Exercise brief:
Your output must hold every entry exactly as written and none of the pictures.

[Data items]
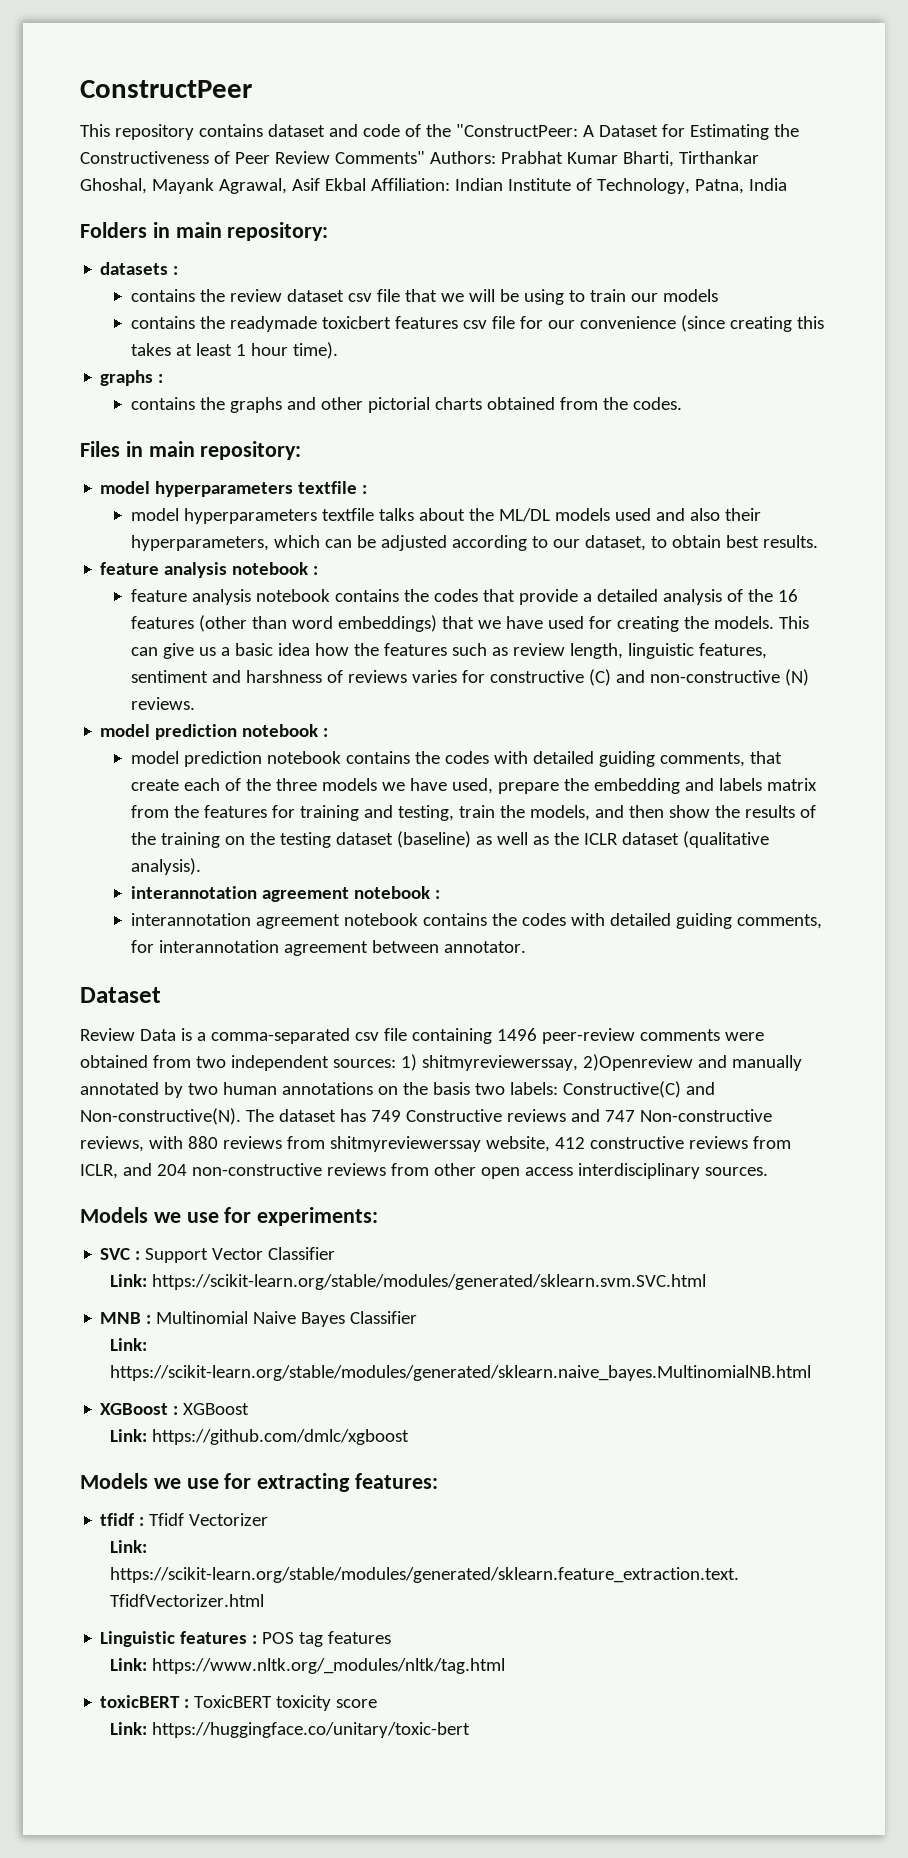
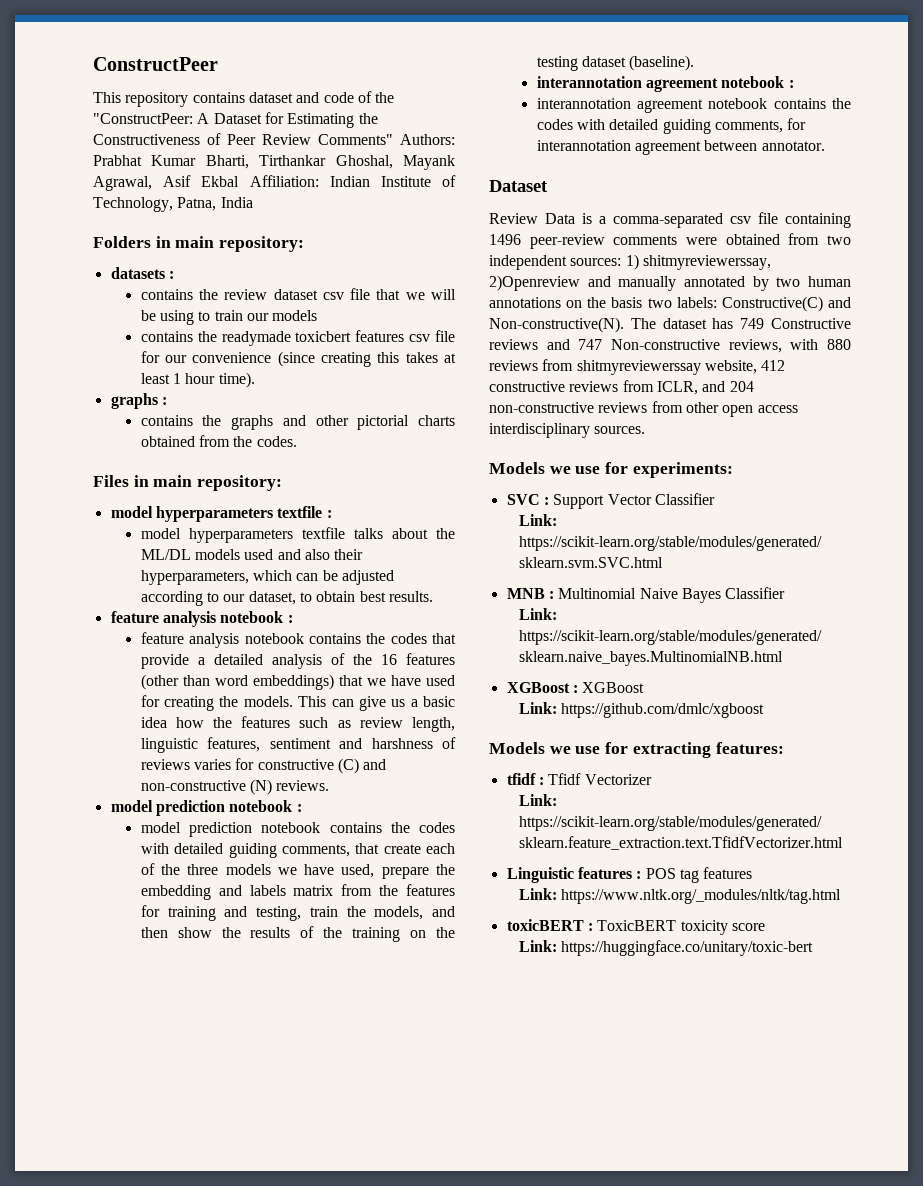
[396,831,769,848] [130,858,201,875] (baseline) as well as the ICLR dataset (qualitative analysis). -> [629,55,695,71] (baseline).

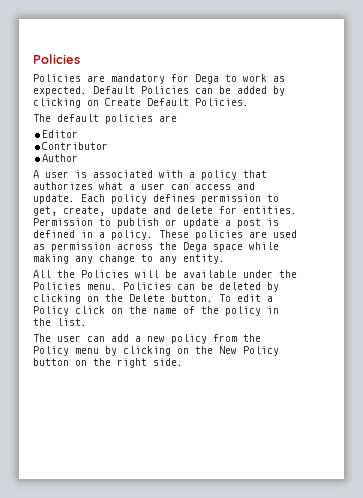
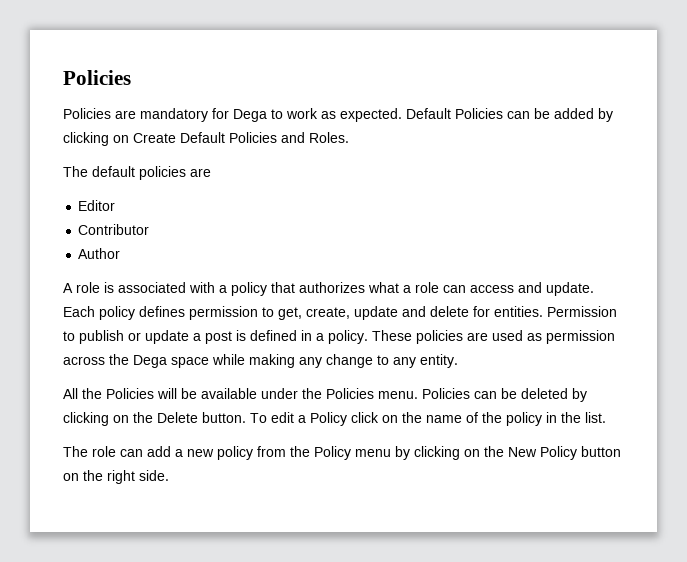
[195,98,249,106] Policies. -> [229,132,349,143] Policies and Roles.
[45,171,69,178] user -> [76,282,100,293] role
[141,183,165,190] user -> [415,282,439,293] role
[57,335,81,342] user -> [92,446,116,457] role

Solved exercise:
[396,831,769,848] [130,858,201,875] (baseline) as well as the ICLR dataset (qualitative analysis). -> [629,55,695,71] (baseline).

[195,98,249,106] Policies. -> [229,132,349,143] Policies and Roles.
[45,171,69,178] user -> [76,282,100,293] role
[141,183,165,190] user -> [415,282,439,293] role
[57,335,81,342] user -> [92,446,116,457] role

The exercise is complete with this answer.